# [Activity]
Look below for the line containing "[651,394,660,402] 4. -> [35,734,47,744] 5."; from there through the line containing "[113,1827,310,1843] // multiset:元素的key可以重复", both lines included, please set down each line exactly and nothing else.

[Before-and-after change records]
┌──
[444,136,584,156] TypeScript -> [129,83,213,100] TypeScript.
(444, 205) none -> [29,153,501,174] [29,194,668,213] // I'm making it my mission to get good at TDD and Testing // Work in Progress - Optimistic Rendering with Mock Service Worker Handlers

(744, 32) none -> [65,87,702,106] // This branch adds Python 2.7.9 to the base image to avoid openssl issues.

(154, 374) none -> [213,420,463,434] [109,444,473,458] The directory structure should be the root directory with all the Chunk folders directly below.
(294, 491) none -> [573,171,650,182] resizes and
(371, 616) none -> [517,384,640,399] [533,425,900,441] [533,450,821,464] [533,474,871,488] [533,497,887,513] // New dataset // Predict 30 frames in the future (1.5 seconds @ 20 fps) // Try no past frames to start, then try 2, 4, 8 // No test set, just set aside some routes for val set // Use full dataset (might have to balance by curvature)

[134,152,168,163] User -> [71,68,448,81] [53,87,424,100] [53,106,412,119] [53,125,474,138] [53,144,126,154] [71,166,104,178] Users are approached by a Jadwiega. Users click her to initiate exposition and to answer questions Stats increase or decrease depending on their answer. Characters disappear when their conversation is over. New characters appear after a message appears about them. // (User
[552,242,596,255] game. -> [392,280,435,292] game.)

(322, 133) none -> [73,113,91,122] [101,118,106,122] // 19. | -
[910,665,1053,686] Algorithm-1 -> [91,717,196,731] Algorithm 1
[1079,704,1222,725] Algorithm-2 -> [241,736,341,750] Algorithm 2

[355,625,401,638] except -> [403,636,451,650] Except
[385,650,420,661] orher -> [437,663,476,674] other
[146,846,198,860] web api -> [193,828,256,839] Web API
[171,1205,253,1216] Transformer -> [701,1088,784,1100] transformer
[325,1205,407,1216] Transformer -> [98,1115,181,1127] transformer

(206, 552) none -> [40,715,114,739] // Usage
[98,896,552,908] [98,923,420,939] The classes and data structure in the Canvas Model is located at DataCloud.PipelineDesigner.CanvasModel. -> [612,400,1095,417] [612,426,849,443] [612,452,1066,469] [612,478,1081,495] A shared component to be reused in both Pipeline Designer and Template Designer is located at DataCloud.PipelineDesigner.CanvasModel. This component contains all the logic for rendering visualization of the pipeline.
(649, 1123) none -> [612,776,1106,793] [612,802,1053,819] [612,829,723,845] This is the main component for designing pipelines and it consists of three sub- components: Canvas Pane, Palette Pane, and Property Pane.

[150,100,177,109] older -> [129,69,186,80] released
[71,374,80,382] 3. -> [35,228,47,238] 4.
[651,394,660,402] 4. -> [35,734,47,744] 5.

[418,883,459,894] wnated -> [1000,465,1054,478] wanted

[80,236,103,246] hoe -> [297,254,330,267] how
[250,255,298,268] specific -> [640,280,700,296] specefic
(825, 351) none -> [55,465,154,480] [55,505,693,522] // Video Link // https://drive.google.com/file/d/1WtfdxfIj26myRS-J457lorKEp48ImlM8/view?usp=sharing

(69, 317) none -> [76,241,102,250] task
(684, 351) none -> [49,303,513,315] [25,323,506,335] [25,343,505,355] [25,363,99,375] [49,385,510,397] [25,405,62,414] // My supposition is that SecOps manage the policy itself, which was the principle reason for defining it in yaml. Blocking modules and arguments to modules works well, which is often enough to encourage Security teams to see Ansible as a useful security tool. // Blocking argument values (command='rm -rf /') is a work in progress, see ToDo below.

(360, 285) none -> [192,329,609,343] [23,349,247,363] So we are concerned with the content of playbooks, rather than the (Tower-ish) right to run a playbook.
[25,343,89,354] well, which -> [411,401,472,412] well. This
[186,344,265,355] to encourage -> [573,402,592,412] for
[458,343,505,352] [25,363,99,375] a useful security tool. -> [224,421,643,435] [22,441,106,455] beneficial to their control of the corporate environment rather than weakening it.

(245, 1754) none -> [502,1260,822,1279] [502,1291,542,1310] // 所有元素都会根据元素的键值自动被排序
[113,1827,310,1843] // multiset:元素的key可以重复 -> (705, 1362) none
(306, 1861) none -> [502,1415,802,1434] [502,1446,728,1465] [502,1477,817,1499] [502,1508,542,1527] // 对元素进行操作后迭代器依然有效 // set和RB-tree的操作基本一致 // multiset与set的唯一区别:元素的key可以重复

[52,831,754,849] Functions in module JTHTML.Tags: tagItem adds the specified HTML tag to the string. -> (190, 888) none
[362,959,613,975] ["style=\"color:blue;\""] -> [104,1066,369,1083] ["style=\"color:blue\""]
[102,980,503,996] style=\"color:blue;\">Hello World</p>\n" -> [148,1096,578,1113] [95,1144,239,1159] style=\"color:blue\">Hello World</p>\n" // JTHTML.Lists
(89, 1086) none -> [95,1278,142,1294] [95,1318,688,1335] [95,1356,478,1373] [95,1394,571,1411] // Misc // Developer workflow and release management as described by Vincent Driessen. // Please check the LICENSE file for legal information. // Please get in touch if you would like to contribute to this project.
└──
# [Task solution]
[651,394,660,402] 4. -> [35,734,47,744] 5.

[418,883,459,894] wnated -> [1000,465,1054,478] wanted

[80,236,103,246] hoe -> [297,254,330,267] how
[250,255,298,268] specific -> [640,280,700,296] specefic
(825, 351) none -> [55,465,154,480] [55,505,693,522] // Video Link // https://drive.google.com/file/d/1WtfdxfIj26myRS-J457lorKEp48ImlM8/view?usp=sharing

(69, 317) none -> [76,241,102,250] task
(684, 351) none -> [49,303,513,315] [25,323,506,335] [25,343,505,355] [25,363,99,375] [49,385,510,397] [25,405,62,414] // My supposition is that SecOps manage the policy itself, which was the principle reason for defining it in yaml. Blocking modules and arguments to modules works well, which is often enough to encourage Security teams to see Ansible as a useful security tool. // Blocking argument values (command='rm -rf /') is a work in progress, see ToDo below.

(360, 285) none -> [192,329,609,343] [23,349,247,363] So we are concerned with the content of playbooks, rather than the (Tower-ish) right to run a playbook.
[25,343,89,354] well, which -> [411,401,472,412] well. This
[186,344,265,355] to encourage -> [573,402,592,412] for
[458,343,505,352] [25,363,99,375] a useful security tool. -> [224,421,643,435] [22,441,106,455] beneficial to their control of the corporate environment rather than weakening it.

(245, 1754) none -> [502,1260,822,1279] [502,1291,542,1310] // 所有元素都会根据元素的键值自动被排序
[113,1827,310,1843] // multiset:元素的key可以重复 -> (705, 1362) none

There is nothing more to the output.